Five Ghanaian stowaways disembarked at Tema Port
Five Ghanaians who attempted to travel illegally through La Cote D’Ivoire for greener pastures have been disembarked at the Tema Port.
The five had stowed away on board MSC Katyayni but were returned at the Port of Las Palmas, US, and brought back to West Africa.
Sheik Labaran Seidu Barry, Head of Intelligence, Tema Port, told the Ghana News Agency that they were: Emmanuel Egyir, 22, Eskon Michael, 29, Samuel Nyarko, 19, Samuel Armah, 21, and Steven Eshun, 28.
“They were given to MV Dafina which brought them to the port of Tema on Tuesday at 1900 hours, “he said.
Sheik Barry informed that the five persons had been fishermen in Cote D’Ivoire since 2012 but decided to embark on such an expedition.
He said the said stowaways had been handed over to the Ghana Police.
Sheik Barry, who was also a maritime expert, warned of the growing sense of what he called ‘Sea Entrepreneurs’ who saw the concept of stowaway as a means of making cheap money.
He informed that this was so because such persons, even though were embarking on an illegality, were not considered as criminals but economic adventurers, and therefore international law required that they should be given money when they disembarked.
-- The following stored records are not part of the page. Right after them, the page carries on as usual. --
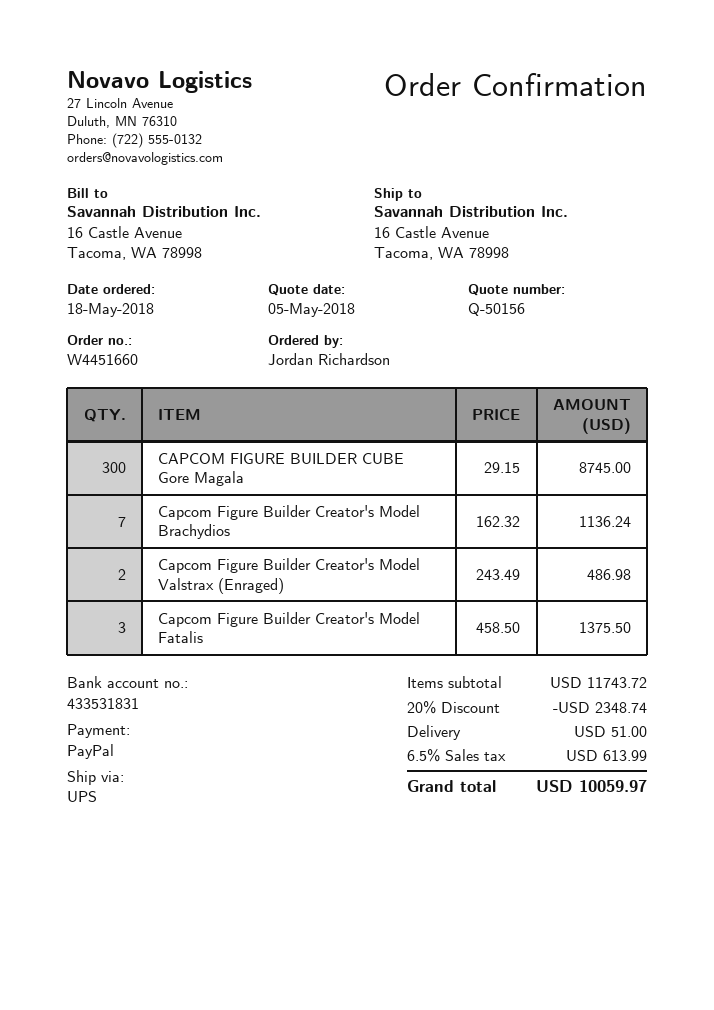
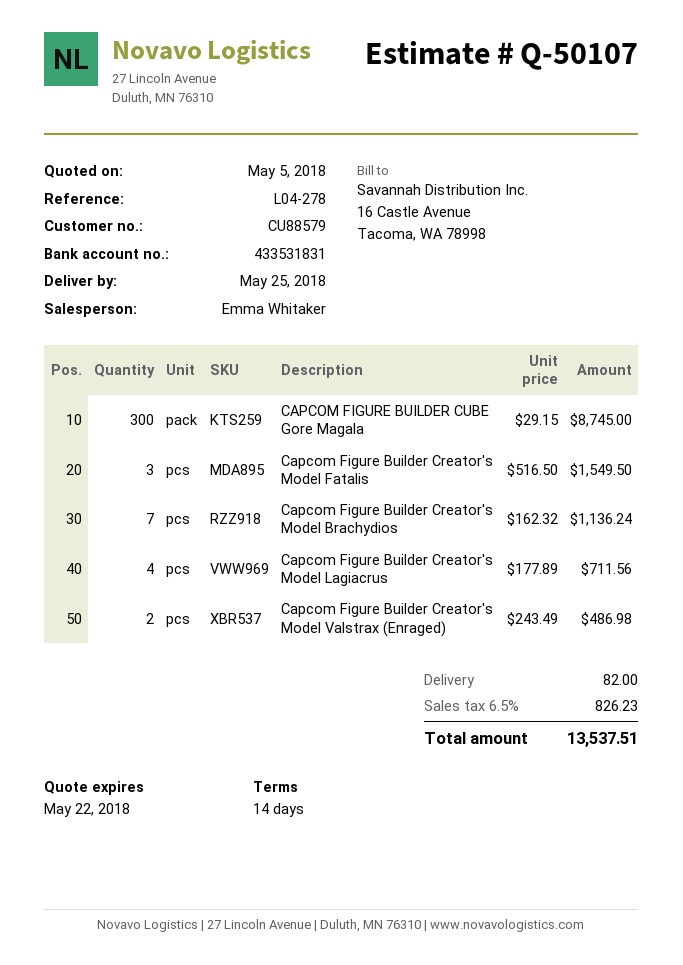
quote number: Q-50156 -> Q-50107
Capcom Figure Builder Creator's Model Fatalis: 3 x 458.50 = 1375.50 -> 3 x 516.50 = 1549.50
Capcom Figure Builder Creator's Model Lagiacrus: none -> 4 x 177.89 = 711.56
discount: 20% = 2348.74 -> none
shipping: 51.00 -> 82.00
tax: 6.5% = 613.99 -> 6.5% = 826.23
total: 10059.97 -> 13537.51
In this regard, Sheik Barry revealed that “Ghana gave a disembarking stowaway $250, Senegal, $500, South Africa, $1,000, etc., and so one could imagine how much they stood to gain should they go on a multiple expenditure.”
According to him, a Sierra Leoneon national, Amidu Sisay, 36, who was disembarked from MV SSI Invisible on 16th of November, 2019 at the Tema Port, indicating that he had attempted to stowaway 13 times and had disembark at the Tema Port on two such occasions.
In educating the public about the dangers of the concept of stowaway, Sheik Barry indicated that globalization had expanded the scope of international trade which indirectly affected the maritime industry adding that, “So the shipping industry has expanded and the threat level has also gone up.”
He informed that stowaways had implications to the shipping industry because they created cost because vessels are charged for disembarking stowaways at ports.
In explaining why stowaways faced threat of death at the high seas, Sheik said, “When the ship master doesn’t want to bear the cost of returning the stowaway, it means they would be tempted to throw you into the sea.”
He also spoke of the delay element of the concept of stowaway due to the fact that the vessels in contention had to bring the stowaways back to their source countries since most countries would not be interested in allowing them to disembark at their ports.
Sheik Barry assured Ghanaians that the Tema Port was safe from activities of stowaways because the security forces were on the ground to ensure that such persons came nowhere near any vessel saying, “A situation which has accounted for a no record of stowaway at the Tema Port for the past two years.”